Canadian oilsands producers enjoying the strongest market for heavy crude since 2008 will soon face a renewed glut.
Suncor Energy expects its Fort Hills oil-sands mine to begin producing by year end, reaching as much as 175,000 barrels a day within a year. The startup will roughly coincide with the completion of planned maintenance at Imperial Oil’s Kearl mine.
The additions will fill pipelines, such as Enbridge’s Mainline, that move barrels to refining centres and force more crude-by-rail shipments, pressuring prices, according to Carl Evans, an oil analyst at Genscape.
“If the mainlines can’t do any more, you are going to have to see prices to encourage movement by rail,” he told Bloomberg this week.
Shipping by rail is more expensive than by pipeline, generally requiring a bigger discount in the price.
The bigger discounts will be a “structural change” for heavy Canadian crude until new export pipelines such as Enbridge’s expanded Line 3 and Kinder Morgan’s Trans Mountain expansion are completed as early as 2019, Evans said.

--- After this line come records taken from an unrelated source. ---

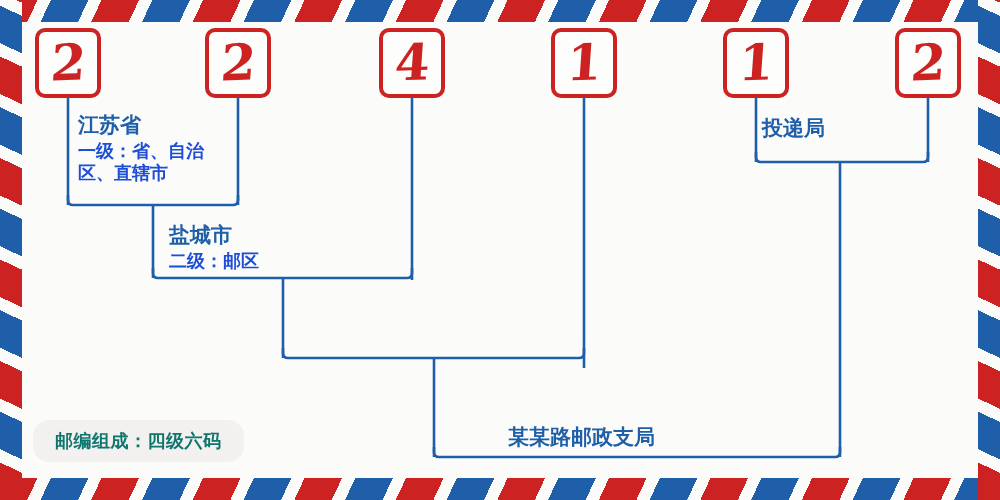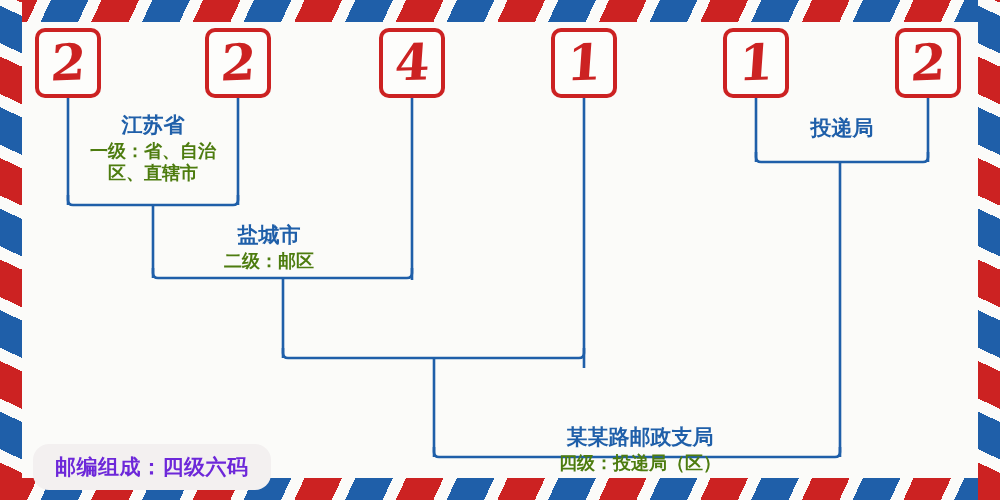--- a/index.html
+++ b/index.html
@@ -63,7 +63,7 @@
   #links path{fill:none;stroke:#1f5fa9;stroke-width:2.6;}
 
   
-  .level{position:absolute;text-align:center;}
+  .level{position:absolute;text-align:left;}
   .level .title{
     font-family:"DejaVu Serif","Liberation Serif",serif;
     font-weight:700;

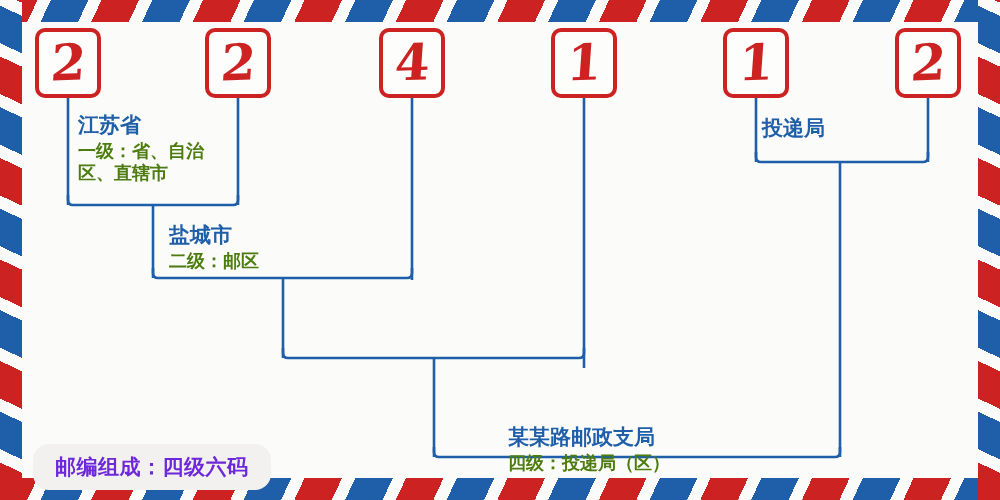--- a/index.html
+++ b/index.html
@@ -75,7 +75,7 @@
   .level .sub{
     font-family:"DejaVu Sans","Liberation Sans",sans-serif;
     font-weight:700;
-    color:#4d7c0f;
+    color:#1d4ed8;
     font-size:18px;
     line-height:1.24;
     margin-top:2px;

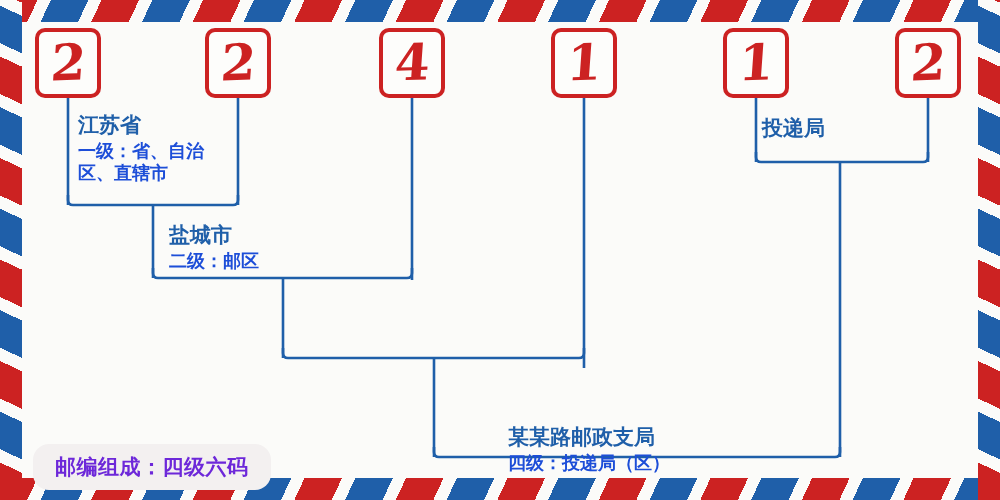--- a/index.html
+++ b/index.html
@@ -86,14 +86,14 @@
   
   .legend-pill{
     position:absolute;
-    left:33px;top:444px;
+    left:33px;top:420px;
     padding:9px 22px;
     background:#f3f0f0;
     border-radius:16px;
     font-family:"DejaVu Serif","Liberation Serif",serif;
     font-weight:700;
-    font-size:21px;
-    color:#6d28d9;
+    font-size:18px;
+    color:#0f766e;
     white-space:nowrap;
     letter-spacing:.5px;
   }

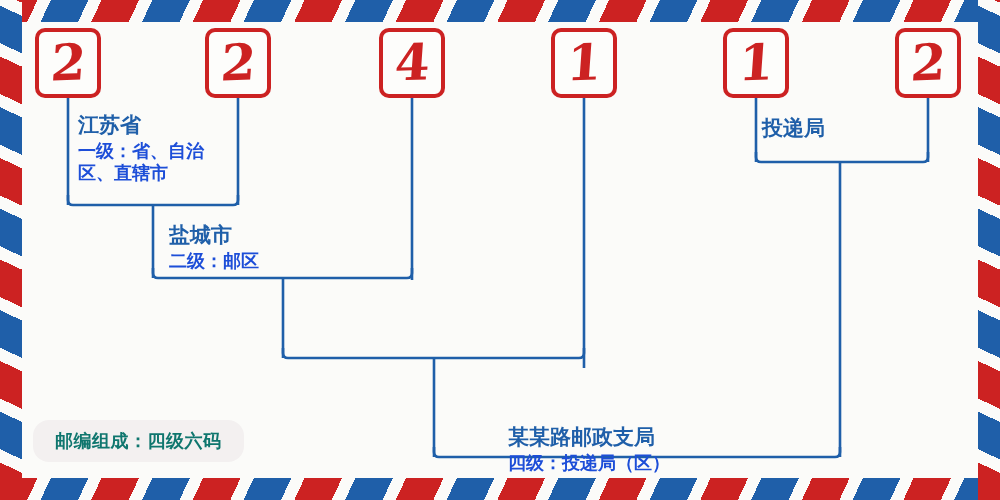--- a/index.html
+++ b/index.html
@@ -165,7 +165,6 @@
 
   <div class="level" style="left:508px;top:388px;width:264px;margin-top:36px;">
     <div class="title">某某路邮政支局</div>
-    <div class="sub nowrap">四级：投递局（区）</div>
   </div>
 
   <div class="level" style="left:762px;top:115px;width:160px;">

Fuller pipelines contrast with the excess capacity in October and September that Enbridge told shippers was available on its heavy lines 4 and 67 running from Alberta to Superior, Wisconsin.
Light Canadian oils such as synthetic crude produced by running oil sands bitumen through an upgrader may also weaken, though not as much as the heavy crude because more pipeline space will be available, Evans said.